Paul Coleman knows a thing or two about spuds.

He’s spent more than three decades working in potato agronomy, variety development and research, and beyond the UK has been involved in work in North Africa, Spain, France, Holland and Germany.

Now he’s combining that knowledge with his data scientist co-founder, Dr Robert Allen, to create a powerful forecasting tool for potato growers, which predicts developments such as emergence dates, yields and tuber size.

Paul says the tool will help growers improve efficiencies, spot problems early, and maximise their marketable crop.
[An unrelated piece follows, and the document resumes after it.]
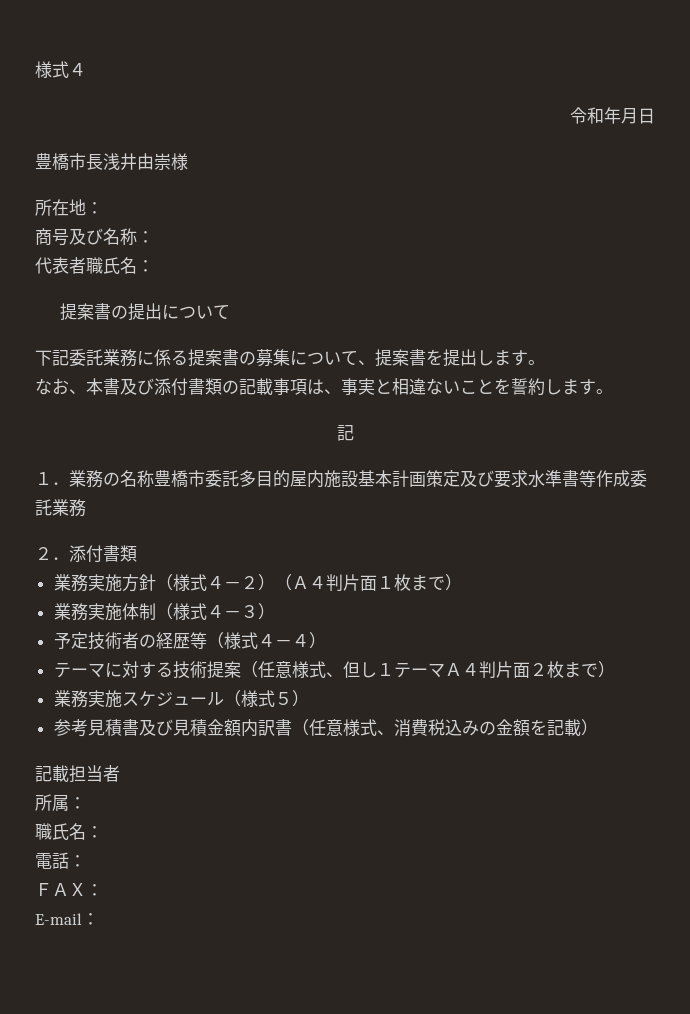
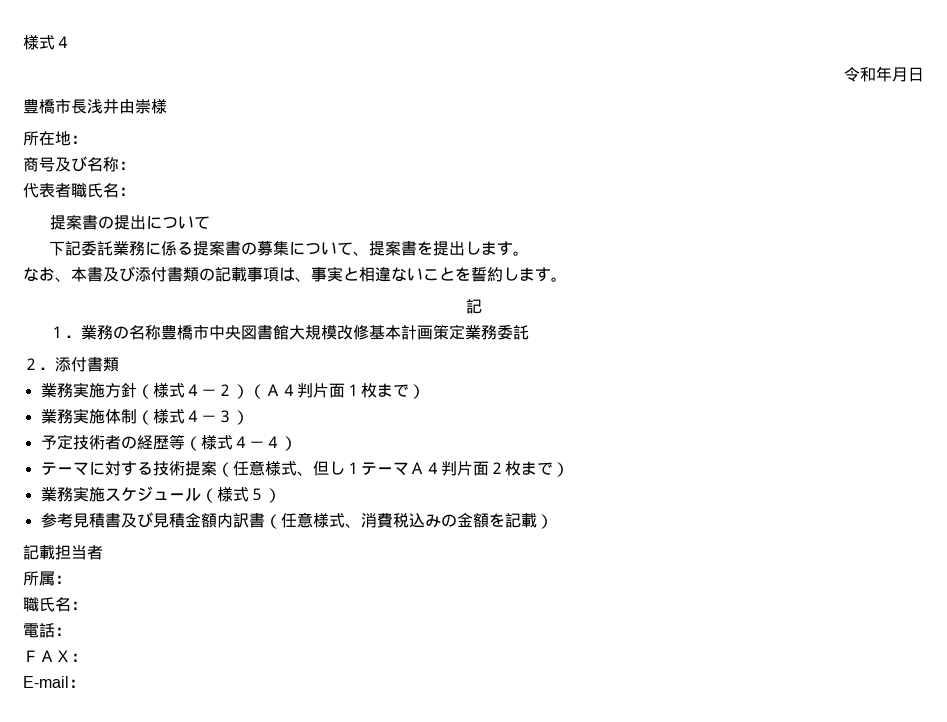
- １．業務の名称豊橋市委託多目的屋内施設基本計画策定及び要求水準書等作成委託業務
+ １．業務の名称豊橋市中央図書館大規模改修基本計画策定業務委託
The focus is on minimum [data] input but maximum insight, he explains.

“It came out of a frustration from seeing how the industry often bases its views on opinion, rather than data – which creates limited and biased perspectives.”

Frustrated, Paul and Dr Allen began collecting historical potato data and creating computer models – they soon realised they could develop useful forecasts.

“It was a bit of a revelation,” recalls Paul. “When I saw the power that [the modelling] could generate, the acorn of an idea formed.”

The pair spent two years working on the model and a year ago took the idea to Produce Investments, a major operator in UK potatoes and daffodils, which gave financial backing.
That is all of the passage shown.